HEAR 2021: Holistic Evaluation of Audio Representations + Q&A

Joseph Turian · Jordan Shier · Bhiksha Raj · Bjoern Schuller · Christian Steinmetz · George Tzanetakis · Gissel Velarde · Kirk McNally · Max Henry · Nicolas Pinto · Yonatan Bisk · George Tzanetakis · Camille Noufi · Dorien Herremans · Jesse Engel · Justin Salamon · Prany Manocha · Philippe Esling · Shinji Watanabe


Abstract:

Humans can infer a wide range of properties from a perceived sound, such as information about the source (e.g. what generated the sound? where is it coming from?), the information the sound conveys (this is a word that means X, this is a musical note in scale Y), and how it compares to other sounds (these two sounds come/don't come from the same source and are/aren't identical).

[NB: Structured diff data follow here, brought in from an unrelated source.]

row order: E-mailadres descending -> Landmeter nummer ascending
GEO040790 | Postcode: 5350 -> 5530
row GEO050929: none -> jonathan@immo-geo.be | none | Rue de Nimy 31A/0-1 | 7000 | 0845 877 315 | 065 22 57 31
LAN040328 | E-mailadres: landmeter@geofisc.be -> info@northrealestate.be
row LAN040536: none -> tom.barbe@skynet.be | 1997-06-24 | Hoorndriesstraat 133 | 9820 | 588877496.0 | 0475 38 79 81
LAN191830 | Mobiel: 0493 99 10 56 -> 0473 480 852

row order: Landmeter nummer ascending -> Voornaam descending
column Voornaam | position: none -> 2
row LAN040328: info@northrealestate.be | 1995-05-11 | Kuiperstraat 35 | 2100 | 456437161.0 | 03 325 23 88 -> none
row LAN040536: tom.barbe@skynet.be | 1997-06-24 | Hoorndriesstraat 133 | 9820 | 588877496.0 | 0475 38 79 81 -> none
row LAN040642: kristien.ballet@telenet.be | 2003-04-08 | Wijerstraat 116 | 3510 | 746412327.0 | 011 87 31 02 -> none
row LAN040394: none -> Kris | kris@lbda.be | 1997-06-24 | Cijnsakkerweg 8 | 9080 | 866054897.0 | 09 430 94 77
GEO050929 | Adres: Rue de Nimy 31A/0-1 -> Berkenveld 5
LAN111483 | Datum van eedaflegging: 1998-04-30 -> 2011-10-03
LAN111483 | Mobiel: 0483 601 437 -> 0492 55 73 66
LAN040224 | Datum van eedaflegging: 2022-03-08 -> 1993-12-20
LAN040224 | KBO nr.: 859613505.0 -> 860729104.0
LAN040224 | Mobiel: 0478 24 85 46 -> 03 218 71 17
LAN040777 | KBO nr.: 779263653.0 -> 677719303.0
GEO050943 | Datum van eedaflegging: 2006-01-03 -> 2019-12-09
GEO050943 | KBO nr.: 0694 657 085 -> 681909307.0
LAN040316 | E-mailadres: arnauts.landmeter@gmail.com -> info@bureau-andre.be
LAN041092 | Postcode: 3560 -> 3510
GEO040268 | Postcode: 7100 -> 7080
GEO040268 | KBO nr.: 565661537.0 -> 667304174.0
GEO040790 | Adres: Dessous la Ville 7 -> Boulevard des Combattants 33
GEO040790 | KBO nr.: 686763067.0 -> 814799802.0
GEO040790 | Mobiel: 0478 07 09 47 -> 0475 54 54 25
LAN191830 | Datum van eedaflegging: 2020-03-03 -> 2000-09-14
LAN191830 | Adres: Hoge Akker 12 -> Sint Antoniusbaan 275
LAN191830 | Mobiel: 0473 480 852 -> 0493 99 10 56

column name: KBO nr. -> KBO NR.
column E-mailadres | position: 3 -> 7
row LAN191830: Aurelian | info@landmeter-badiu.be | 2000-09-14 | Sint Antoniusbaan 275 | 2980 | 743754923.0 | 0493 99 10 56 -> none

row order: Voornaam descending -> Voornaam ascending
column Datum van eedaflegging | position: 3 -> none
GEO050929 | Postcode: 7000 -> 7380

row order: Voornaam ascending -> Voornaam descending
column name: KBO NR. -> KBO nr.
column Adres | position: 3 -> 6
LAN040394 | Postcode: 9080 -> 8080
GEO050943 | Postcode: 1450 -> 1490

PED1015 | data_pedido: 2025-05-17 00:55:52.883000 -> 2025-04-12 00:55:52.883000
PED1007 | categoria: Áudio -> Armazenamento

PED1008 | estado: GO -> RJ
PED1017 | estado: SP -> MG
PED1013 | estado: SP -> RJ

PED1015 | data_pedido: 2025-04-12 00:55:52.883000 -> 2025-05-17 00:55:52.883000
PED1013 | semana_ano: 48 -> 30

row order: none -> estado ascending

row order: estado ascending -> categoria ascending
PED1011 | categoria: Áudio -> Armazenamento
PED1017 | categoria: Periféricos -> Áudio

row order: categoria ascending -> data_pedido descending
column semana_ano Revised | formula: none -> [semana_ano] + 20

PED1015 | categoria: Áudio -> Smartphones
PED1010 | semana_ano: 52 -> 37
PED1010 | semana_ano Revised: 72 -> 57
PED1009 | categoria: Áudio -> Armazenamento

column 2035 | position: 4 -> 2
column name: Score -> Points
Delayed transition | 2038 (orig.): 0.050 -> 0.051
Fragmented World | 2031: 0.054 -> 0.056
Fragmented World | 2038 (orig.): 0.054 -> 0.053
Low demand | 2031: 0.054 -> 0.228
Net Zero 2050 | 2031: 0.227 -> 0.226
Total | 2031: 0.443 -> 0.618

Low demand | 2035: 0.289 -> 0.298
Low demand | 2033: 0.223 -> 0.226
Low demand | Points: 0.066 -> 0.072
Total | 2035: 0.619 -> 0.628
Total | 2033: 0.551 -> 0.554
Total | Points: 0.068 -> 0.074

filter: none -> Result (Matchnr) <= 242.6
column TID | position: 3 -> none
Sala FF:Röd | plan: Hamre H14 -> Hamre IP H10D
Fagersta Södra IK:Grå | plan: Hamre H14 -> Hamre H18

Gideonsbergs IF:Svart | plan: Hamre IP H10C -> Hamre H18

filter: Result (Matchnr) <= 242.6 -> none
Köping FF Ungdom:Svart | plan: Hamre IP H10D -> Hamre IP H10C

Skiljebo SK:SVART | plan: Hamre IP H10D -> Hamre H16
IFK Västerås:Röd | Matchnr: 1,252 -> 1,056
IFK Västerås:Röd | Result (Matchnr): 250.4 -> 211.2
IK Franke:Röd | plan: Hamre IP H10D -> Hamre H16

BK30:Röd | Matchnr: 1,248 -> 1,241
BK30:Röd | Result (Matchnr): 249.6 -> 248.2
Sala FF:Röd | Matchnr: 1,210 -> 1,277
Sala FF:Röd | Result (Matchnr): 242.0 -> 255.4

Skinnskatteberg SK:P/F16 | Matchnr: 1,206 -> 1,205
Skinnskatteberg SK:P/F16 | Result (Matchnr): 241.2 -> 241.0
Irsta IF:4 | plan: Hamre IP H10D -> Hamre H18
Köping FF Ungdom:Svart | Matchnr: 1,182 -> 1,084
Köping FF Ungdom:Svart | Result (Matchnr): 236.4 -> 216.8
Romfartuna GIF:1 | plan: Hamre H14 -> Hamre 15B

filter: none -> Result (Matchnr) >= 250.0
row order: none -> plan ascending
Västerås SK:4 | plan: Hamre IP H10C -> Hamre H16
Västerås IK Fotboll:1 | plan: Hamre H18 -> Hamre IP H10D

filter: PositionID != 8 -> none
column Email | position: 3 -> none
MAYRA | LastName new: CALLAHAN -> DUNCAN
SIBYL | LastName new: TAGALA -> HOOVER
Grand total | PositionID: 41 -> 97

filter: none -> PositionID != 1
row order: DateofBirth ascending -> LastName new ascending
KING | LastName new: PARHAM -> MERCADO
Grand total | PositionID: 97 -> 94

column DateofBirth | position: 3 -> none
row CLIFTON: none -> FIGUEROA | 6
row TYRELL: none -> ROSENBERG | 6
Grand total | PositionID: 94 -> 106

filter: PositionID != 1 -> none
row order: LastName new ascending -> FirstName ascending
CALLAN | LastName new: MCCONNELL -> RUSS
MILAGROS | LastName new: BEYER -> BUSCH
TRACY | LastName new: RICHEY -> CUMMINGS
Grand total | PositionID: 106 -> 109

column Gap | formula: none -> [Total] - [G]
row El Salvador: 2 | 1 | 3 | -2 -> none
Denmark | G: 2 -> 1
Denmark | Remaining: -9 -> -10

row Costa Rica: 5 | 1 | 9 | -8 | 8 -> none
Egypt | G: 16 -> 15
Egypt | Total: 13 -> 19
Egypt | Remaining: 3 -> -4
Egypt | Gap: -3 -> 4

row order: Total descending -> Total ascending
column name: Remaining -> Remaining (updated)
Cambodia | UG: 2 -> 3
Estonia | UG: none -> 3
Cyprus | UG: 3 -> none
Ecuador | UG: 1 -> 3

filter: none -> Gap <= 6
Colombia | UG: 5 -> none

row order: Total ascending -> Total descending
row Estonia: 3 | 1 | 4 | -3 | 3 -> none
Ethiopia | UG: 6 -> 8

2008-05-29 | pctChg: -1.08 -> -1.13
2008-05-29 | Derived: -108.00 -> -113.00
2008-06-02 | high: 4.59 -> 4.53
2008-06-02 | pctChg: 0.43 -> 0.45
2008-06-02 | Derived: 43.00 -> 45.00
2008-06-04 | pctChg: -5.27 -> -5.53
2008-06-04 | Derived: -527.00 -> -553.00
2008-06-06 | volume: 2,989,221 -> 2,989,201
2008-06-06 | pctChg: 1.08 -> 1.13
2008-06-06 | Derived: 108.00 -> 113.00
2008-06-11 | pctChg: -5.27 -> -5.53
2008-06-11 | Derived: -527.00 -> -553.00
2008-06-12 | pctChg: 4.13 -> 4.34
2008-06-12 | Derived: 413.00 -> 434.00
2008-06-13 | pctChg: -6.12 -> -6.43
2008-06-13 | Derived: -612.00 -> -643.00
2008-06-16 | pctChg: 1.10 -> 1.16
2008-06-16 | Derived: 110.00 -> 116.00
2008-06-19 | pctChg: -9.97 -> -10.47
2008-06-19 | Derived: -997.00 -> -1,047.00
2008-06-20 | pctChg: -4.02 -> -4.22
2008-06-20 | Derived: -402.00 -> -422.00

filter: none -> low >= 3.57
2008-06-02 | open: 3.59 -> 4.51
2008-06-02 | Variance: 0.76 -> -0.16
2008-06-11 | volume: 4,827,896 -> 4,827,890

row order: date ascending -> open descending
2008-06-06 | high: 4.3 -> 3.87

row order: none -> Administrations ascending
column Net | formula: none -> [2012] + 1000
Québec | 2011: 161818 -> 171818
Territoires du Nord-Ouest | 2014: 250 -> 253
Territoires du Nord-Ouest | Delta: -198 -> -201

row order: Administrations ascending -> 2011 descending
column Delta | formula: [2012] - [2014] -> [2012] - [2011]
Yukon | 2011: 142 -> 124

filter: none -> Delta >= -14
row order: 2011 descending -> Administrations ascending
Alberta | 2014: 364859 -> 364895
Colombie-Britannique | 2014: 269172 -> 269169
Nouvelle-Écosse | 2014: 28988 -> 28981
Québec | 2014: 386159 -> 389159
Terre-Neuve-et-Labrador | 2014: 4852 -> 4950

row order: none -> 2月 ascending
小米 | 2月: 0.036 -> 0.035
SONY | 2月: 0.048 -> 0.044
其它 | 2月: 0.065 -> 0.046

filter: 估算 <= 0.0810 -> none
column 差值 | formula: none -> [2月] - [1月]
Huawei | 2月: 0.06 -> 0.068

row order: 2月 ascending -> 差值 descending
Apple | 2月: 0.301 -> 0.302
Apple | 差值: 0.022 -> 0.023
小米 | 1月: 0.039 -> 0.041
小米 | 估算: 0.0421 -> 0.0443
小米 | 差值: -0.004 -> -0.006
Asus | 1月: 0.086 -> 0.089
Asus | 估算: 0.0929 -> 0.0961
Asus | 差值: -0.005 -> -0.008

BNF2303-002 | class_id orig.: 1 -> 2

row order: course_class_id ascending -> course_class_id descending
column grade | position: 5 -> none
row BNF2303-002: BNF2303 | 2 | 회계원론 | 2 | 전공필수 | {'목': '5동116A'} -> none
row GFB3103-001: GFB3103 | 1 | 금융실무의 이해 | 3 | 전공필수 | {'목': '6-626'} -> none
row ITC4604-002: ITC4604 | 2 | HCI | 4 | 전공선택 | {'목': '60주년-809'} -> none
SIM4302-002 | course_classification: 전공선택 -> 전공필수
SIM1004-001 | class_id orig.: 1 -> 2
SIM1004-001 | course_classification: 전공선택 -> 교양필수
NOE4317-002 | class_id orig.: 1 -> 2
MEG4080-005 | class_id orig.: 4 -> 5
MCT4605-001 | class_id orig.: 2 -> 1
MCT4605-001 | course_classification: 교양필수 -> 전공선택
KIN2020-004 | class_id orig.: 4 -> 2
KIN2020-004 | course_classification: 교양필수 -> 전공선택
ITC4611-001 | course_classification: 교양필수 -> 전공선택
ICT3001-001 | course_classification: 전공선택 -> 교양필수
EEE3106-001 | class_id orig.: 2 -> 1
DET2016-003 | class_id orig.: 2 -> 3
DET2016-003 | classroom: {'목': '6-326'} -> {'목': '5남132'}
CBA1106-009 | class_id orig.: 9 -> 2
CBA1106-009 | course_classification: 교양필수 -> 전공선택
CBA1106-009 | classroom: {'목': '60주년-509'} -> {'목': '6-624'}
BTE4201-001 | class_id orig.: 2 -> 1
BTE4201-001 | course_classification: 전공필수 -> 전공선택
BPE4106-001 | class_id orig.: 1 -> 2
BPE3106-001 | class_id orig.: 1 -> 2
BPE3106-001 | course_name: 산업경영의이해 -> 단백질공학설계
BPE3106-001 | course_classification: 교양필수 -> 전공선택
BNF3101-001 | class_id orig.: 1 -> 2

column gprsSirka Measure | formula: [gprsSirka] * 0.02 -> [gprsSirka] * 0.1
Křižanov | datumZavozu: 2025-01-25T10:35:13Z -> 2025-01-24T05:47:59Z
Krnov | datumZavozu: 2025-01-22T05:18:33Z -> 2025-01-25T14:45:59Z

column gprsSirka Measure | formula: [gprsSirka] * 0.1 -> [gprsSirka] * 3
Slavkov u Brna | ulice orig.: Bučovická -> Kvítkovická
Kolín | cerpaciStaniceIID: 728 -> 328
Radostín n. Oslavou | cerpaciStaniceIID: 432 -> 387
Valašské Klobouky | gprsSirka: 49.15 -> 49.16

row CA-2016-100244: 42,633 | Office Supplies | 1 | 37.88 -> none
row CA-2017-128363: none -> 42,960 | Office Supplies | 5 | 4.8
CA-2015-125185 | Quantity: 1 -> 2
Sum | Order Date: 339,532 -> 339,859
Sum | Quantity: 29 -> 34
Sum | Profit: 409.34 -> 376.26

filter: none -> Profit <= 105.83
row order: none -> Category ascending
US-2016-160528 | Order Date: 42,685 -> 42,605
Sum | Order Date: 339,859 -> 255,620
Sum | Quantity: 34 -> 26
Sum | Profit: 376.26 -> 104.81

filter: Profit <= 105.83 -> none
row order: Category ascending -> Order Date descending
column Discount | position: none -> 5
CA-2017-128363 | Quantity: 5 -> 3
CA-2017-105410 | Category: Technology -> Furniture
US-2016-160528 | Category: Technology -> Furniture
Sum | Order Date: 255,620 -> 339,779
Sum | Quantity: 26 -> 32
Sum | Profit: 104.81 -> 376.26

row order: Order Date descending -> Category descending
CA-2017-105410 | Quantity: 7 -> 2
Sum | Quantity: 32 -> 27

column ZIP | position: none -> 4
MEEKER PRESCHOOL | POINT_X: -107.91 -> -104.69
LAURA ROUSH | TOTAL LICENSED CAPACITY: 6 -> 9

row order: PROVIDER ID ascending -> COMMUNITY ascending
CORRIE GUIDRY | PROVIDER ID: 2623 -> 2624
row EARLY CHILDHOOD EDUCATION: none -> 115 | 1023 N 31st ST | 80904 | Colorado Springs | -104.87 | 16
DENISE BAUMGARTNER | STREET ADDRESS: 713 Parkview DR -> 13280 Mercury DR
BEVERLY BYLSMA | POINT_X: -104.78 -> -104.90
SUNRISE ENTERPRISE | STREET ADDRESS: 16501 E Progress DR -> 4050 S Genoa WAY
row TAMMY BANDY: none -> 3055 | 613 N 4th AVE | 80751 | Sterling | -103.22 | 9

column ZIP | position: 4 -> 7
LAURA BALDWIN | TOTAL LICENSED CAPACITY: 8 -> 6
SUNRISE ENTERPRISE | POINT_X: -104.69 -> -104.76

Can any one learned representation do the same? The aim of this competition is to develop a general-purpose audio representation that provides a meaningful basis for learning in a wide variety of tasks and scenarios. We challenge participants with the following questions: Is it possible to develop a single representation that models all psychoacoustic phenomena? What approach best generalizes to a wide range of downstream audio tasks without fine-tuning? What audio representation allows researchers to formulate and solve novel and societally-valuable problems in simple, repeatable ways? We will evaluate audio representations using a benchmark suite across a variety of domains, including speech, environmental sound, medical audio, and music. In the spirit of shared exchange, all participants must submit an audio embedding model, following a common API, that is general-purpose, open-source, and freely available to use.